June is gorgeous. Warm enough for swimming (sea temperatures around 22-24°C), long days, everything open, but without the August crush. September is similar — slightly shorter days, sea still warm from summer, crowds thinning, prices dropping. We’ve done both and genuinely couldn’t pick a favourite.

May and October are pleasant for sightseeing but the sea is cooler and some island ferry routes run reduced schedules. Fine if beaches aren’t your priority.

Is Croatia Good Value?

Yes.
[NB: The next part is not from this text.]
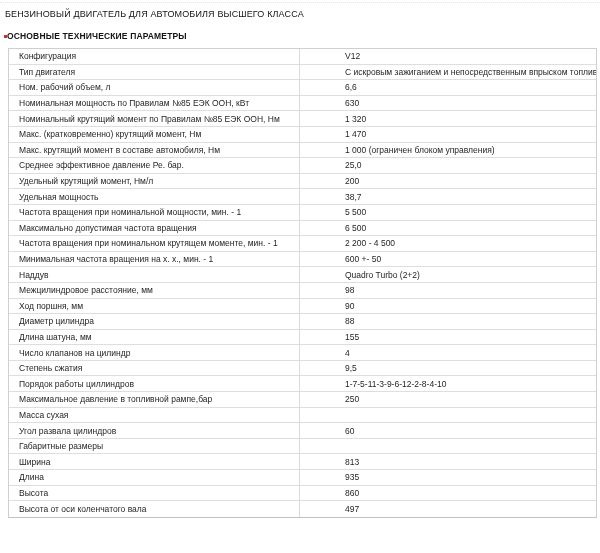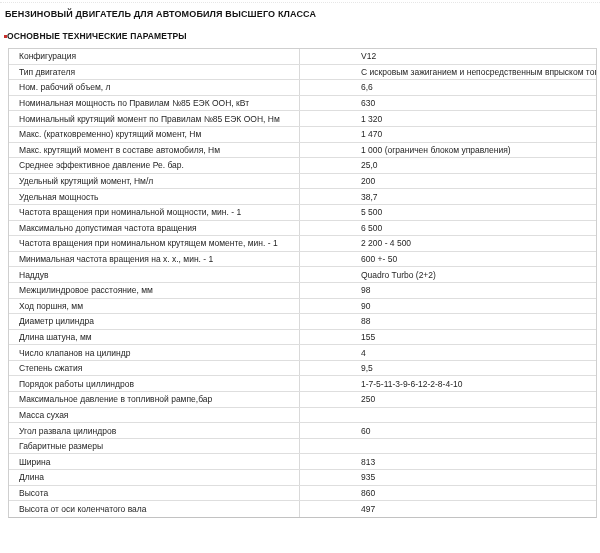"БЕНЗИНОВЫЙ ДВИГАТЕЛЬ ДЛЯ АВТОМОБИЛЯ" .page-title { font-weight: bold -> normal }
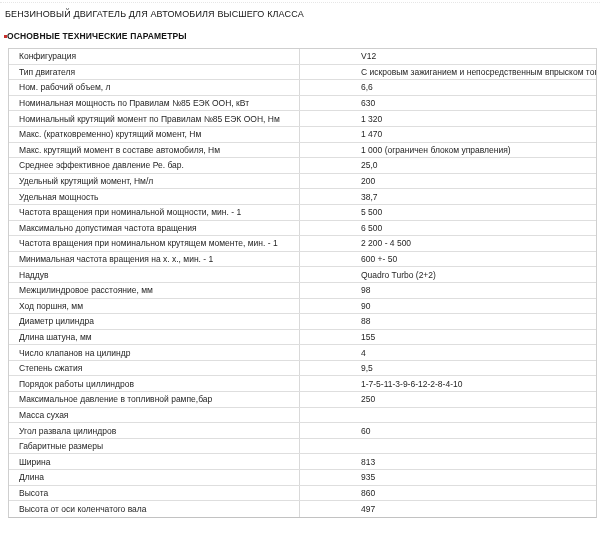"Конфигурация" .spec-row { gap: 16px -> none }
Not dirt cheap — it’s more expensive than it was five years ago and Dubrovnik specifically can sting — but compared to Italy, France, or Spain’s popular coastal spots, Croatia offers better value almost across the board.

Accommodation ranges wildly. A family apartment in Split or Zadar runs €80 to €130 a night in June, more in August. Dubrovnik is pricier. The islands vary — Hvar expensive, Korčula and Brač more reasonable.

Flights from the UK start around £40-60 per person each way with budget airlines if you book early. Split has the most year-round connections. Dubrovnik and Zadar are seasonal but well served in summer.

The euro makes budgeting straightforward. No mental arithmetic at every transaction. No leftover kuna in a drawer at home.

Final Thoughts

Croatia has become our go-to recommendation when friends ask “where should we take the kids in Europe?” It has everything — history that children can actually touch and walk through, water that makes you gasp, food everyone eats, and a pace of life that feels properly relaxed without being boring.

It’s not flawless. The pebble beaches take adjusting to, Dubrovnik’s popularity is a double-edged sword, and the coastal roads can be slow in summer traffic. But honestly? Those are minor grumbles. We’ve been three times now and we’re already planning a fourth. The kids ask to go back. That tells you everything.